Task statement - Look below. Copy each line that has "display" in it.

Material for this task section start

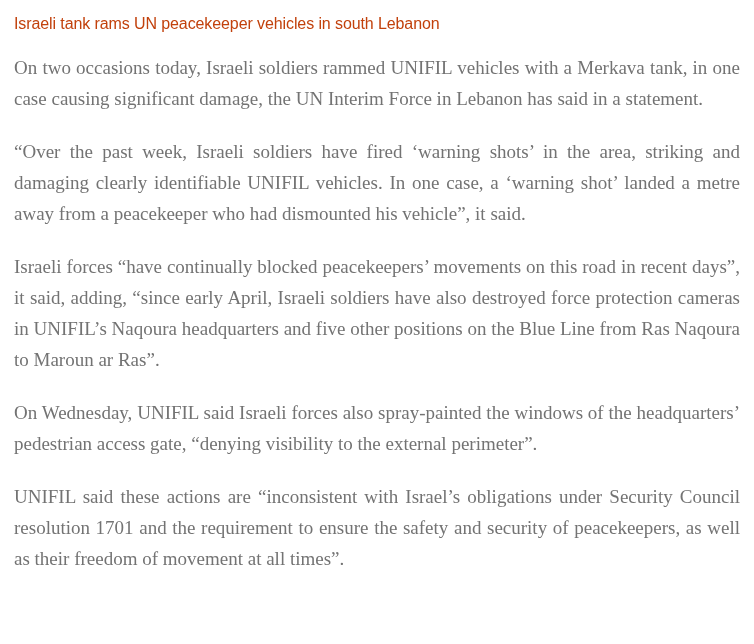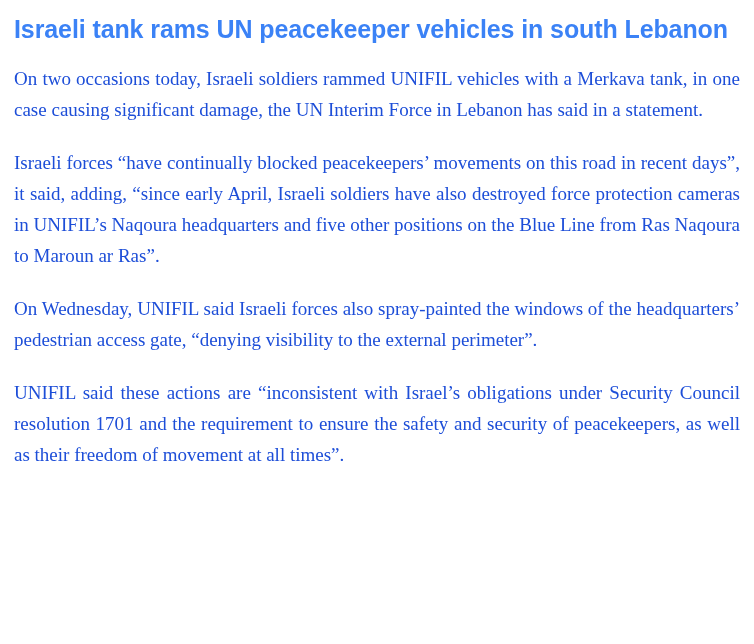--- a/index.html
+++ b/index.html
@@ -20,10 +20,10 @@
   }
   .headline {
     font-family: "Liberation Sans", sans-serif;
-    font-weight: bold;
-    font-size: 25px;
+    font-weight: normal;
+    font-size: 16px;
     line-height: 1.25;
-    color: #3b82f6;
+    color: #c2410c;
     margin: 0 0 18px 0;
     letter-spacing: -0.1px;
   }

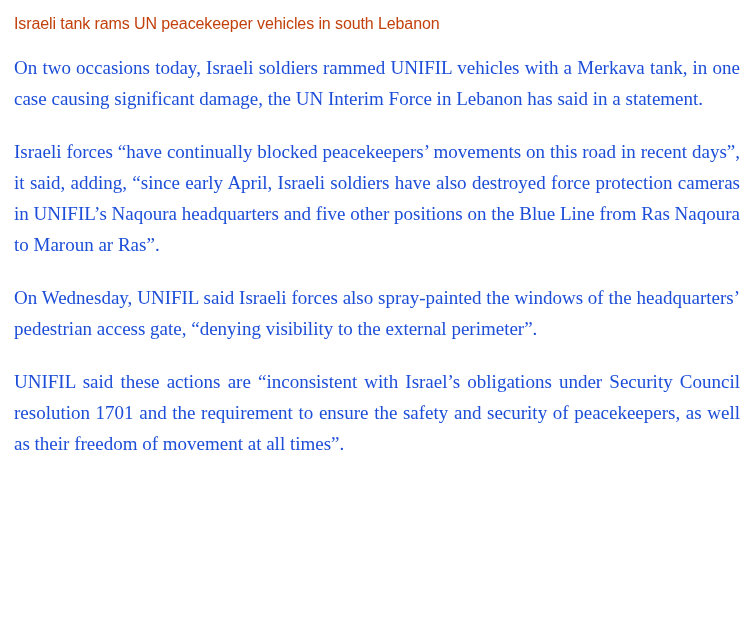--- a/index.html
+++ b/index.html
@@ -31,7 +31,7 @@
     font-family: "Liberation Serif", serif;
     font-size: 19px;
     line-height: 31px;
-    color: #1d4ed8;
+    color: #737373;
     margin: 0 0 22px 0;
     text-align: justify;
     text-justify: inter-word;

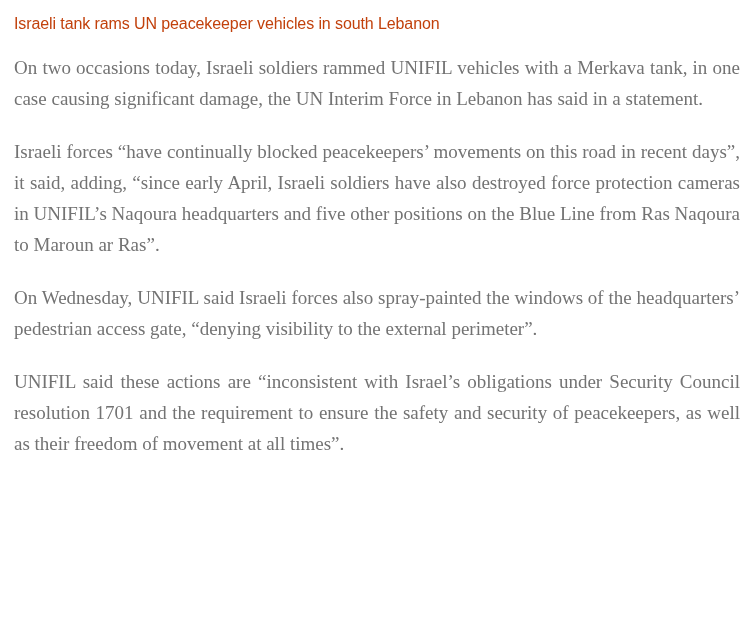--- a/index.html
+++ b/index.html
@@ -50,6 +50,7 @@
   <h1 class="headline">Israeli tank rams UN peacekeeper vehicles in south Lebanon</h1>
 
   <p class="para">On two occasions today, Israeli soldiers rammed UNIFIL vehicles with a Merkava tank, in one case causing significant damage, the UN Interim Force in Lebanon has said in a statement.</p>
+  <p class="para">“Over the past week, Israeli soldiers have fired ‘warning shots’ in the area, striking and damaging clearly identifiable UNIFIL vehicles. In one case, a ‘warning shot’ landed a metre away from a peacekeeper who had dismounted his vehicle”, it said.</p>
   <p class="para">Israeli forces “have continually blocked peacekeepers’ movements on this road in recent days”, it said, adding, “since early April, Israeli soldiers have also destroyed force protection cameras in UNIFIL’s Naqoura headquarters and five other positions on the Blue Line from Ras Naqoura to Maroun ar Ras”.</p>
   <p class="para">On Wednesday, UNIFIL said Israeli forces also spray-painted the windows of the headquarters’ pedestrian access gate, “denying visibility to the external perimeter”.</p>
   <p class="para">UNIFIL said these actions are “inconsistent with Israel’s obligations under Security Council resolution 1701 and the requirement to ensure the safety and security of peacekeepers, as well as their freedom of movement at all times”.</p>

Material for this task section end
Material for this task section start

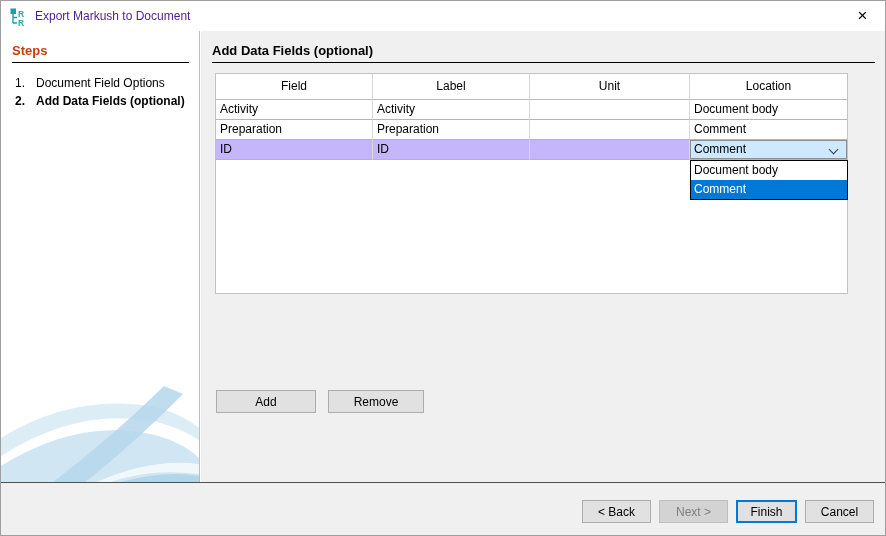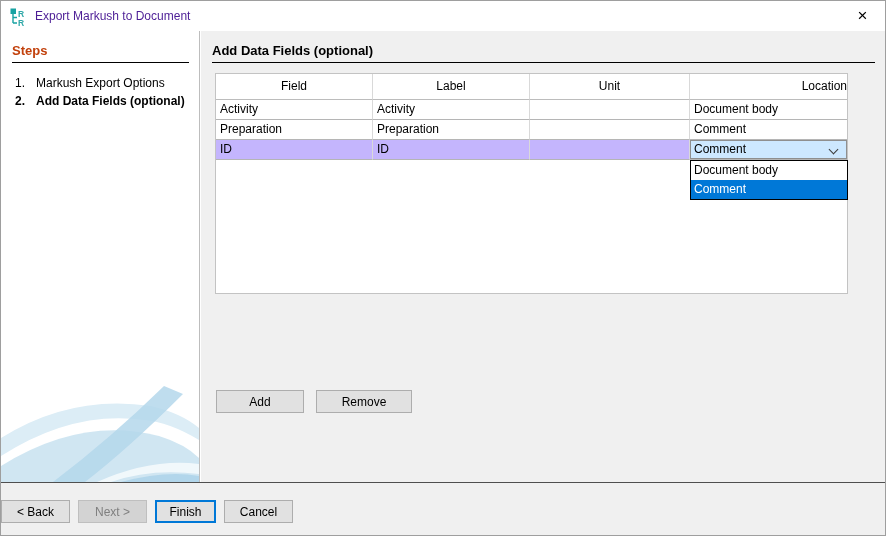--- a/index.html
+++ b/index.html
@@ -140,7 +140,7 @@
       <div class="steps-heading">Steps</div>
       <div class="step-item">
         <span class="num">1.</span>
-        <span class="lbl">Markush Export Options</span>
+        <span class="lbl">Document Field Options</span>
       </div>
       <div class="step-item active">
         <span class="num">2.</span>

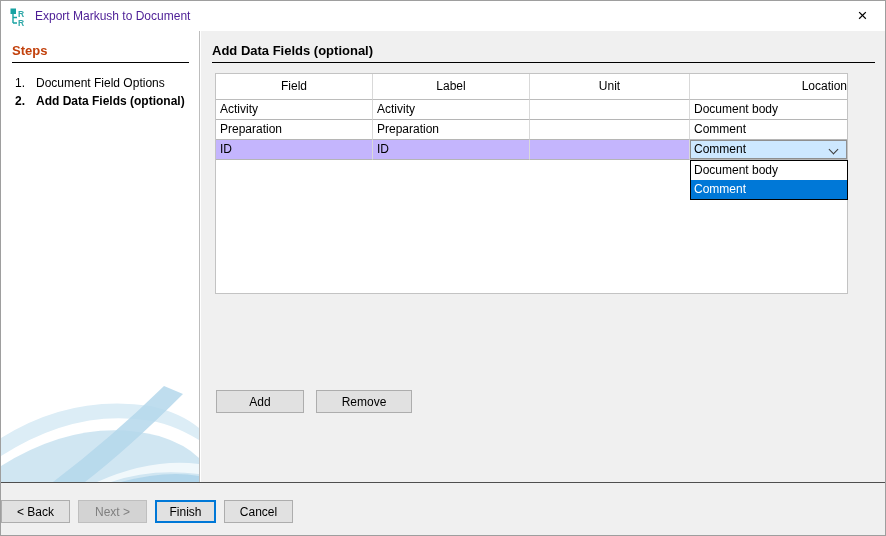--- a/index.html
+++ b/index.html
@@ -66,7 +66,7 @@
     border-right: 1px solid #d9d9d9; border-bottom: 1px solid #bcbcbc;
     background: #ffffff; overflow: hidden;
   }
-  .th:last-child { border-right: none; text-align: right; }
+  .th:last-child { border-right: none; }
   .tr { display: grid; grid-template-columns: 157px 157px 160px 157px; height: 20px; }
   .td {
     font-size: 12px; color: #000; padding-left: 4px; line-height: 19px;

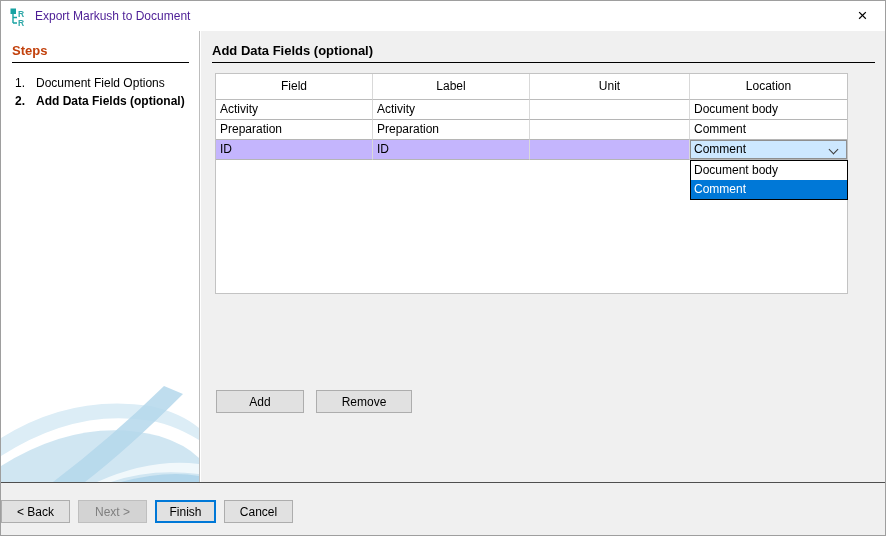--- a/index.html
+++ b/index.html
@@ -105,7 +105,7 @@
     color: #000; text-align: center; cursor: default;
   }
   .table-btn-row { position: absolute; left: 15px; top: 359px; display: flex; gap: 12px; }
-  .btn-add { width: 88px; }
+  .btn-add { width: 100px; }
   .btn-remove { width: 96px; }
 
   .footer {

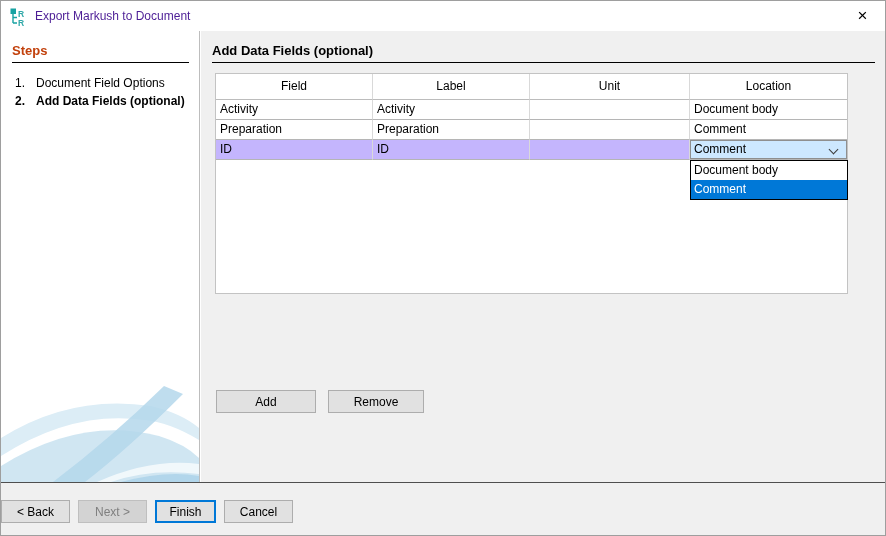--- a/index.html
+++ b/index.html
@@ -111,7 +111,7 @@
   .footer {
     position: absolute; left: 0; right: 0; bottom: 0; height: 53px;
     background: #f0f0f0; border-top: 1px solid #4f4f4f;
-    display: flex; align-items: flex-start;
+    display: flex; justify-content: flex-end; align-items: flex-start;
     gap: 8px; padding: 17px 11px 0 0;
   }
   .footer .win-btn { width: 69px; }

Material for this task section end

Answer for the task -
   .tr { display: grid; grid-template-columns: 157px 157px 160px 157px; height: 20px; }
   .table-btn-row { position: absolute; left: 15px; top: 359px; display: flex; gap: 12px; }
-    display: flex; align-items: flex-start;
+    display: flex; justify-content: flex-end; align-items: flex-start;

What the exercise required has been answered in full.